### ASSIGNMENT
In the records below, find each line that holds "weight" and return it.

### RECORDS PROVIDED

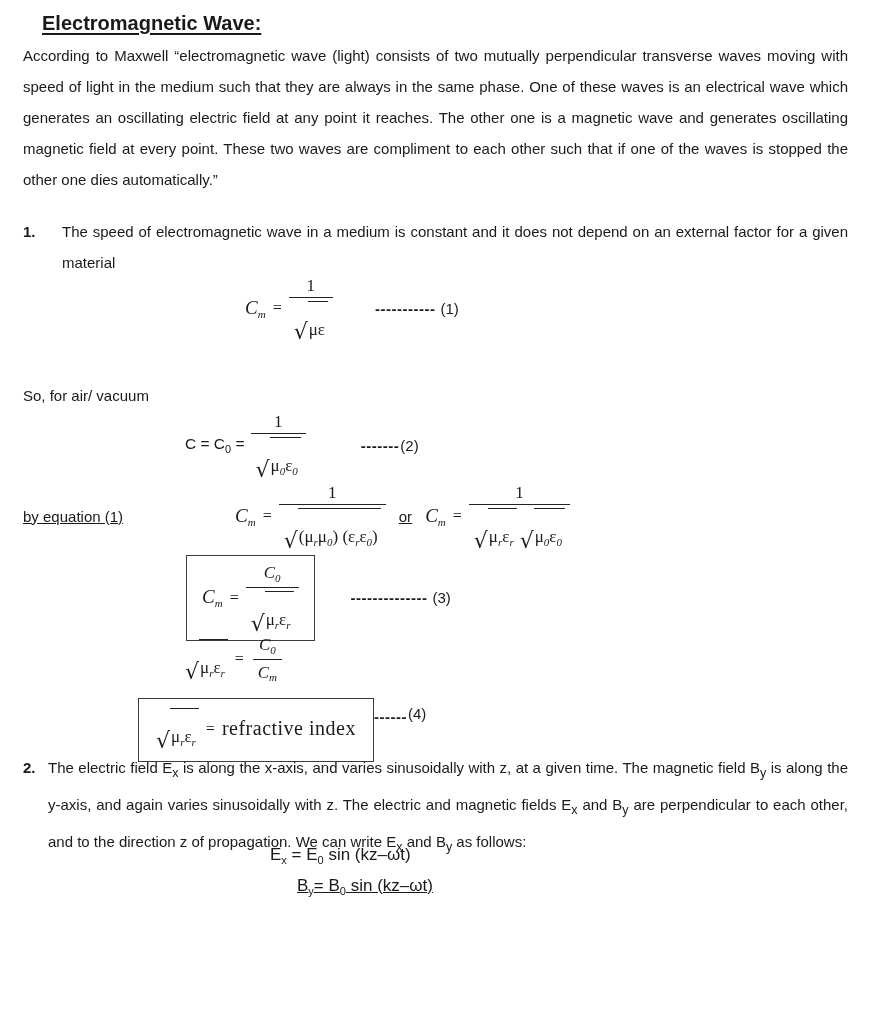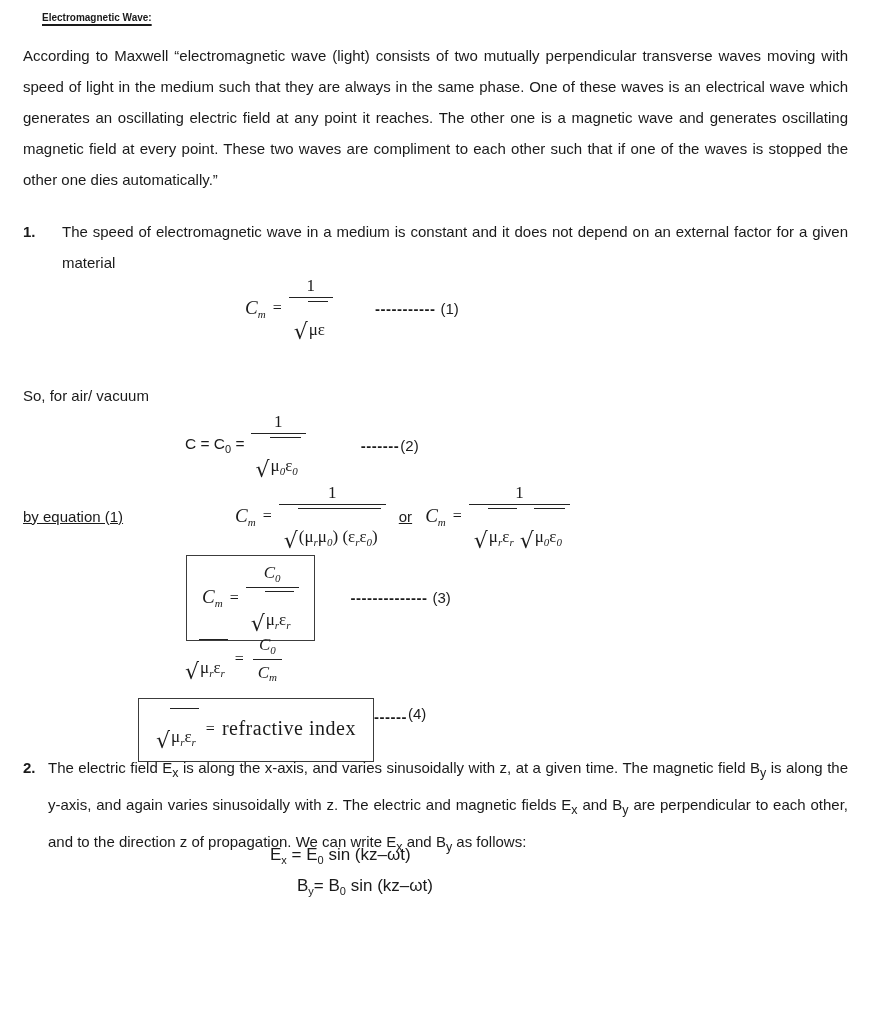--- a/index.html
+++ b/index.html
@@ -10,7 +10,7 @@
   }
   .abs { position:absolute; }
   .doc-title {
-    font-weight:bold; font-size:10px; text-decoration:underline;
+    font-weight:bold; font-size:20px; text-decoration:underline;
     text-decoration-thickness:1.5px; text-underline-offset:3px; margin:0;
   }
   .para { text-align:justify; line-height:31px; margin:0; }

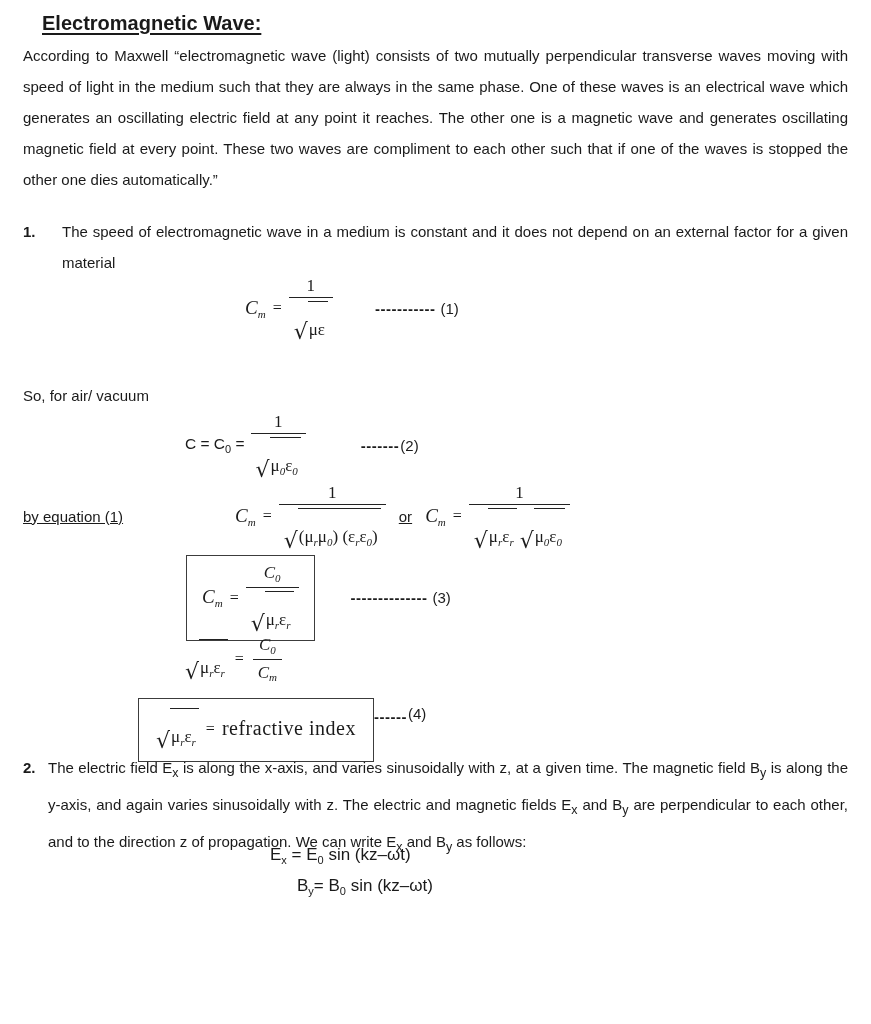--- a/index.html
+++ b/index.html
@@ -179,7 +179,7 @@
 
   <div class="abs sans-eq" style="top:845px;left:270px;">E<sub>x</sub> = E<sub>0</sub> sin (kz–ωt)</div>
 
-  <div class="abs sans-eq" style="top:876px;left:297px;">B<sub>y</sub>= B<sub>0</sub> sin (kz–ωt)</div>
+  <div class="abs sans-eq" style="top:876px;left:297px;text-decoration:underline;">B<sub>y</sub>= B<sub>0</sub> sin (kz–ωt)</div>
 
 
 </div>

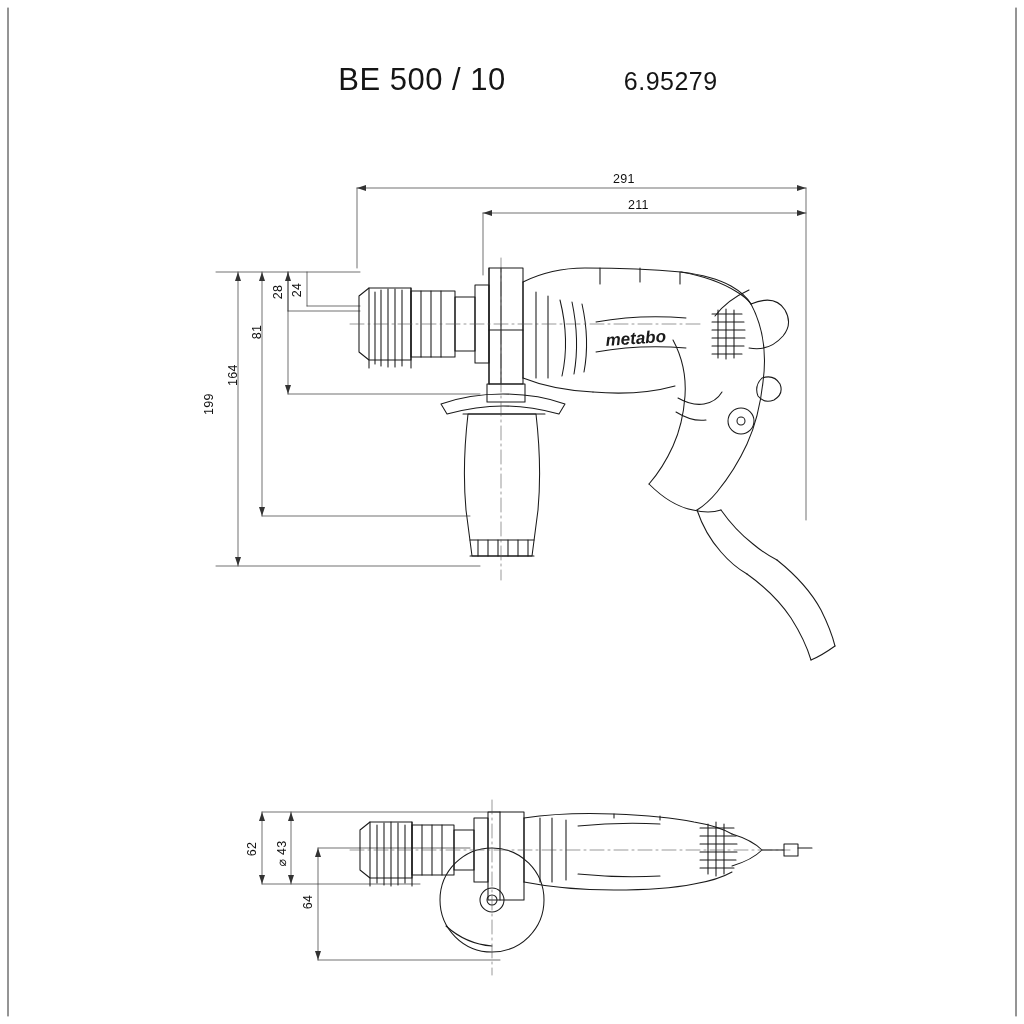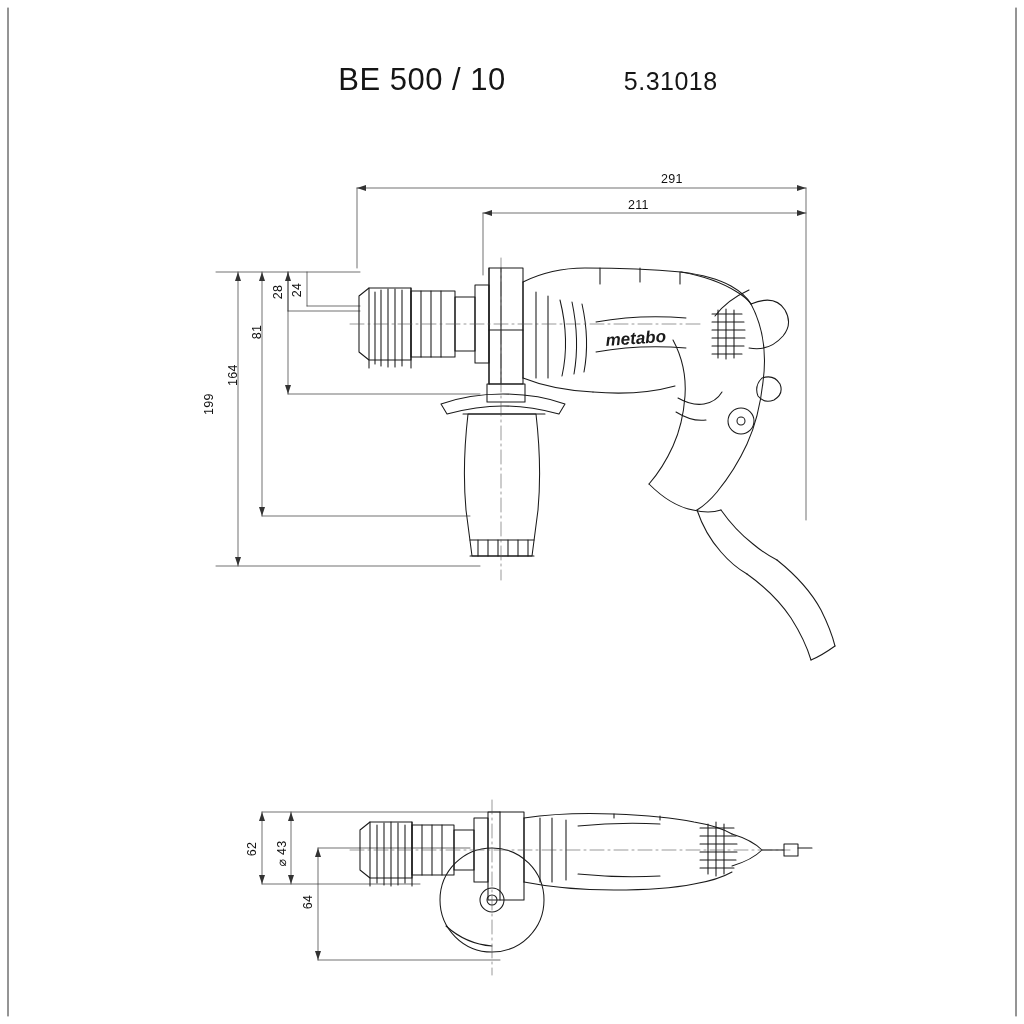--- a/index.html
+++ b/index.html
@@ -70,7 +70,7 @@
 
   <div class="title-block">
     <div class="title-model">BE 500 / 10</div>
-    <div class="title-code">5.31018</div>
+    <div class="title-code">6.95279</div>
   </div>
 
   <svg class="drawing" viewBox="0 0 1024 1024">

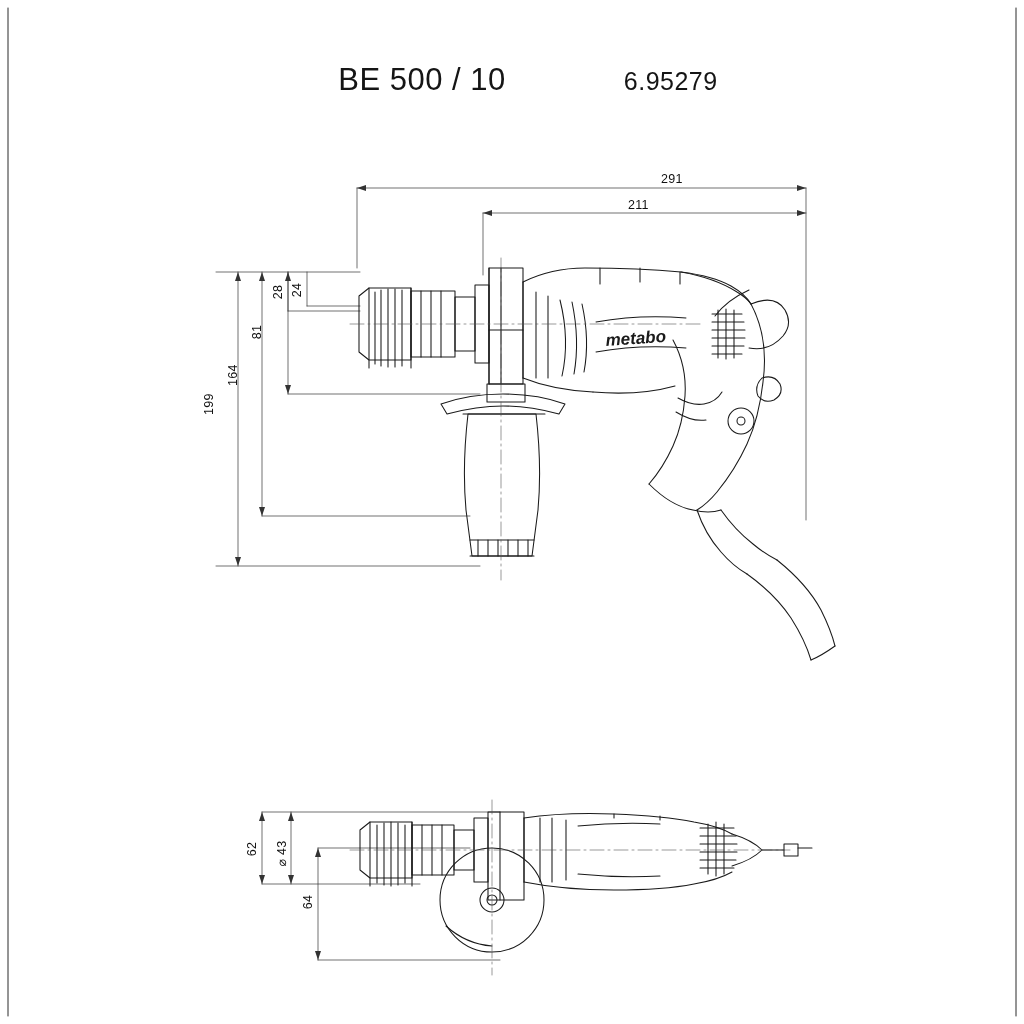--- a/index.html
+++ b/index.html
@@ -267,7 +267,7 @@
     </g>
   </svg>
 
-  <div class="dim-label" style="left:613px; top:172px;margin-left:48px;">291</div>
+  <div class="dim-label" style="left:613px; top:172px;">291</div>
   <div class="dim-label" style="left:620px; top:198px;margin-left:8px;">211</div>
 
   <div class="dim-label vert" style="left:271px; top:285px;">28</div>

### ANSWER BOX
-    font-weight:bold; font-size:10px; text-decoration:underline;
+    font-weight:bold; font-size:20px; text-decoration:underline;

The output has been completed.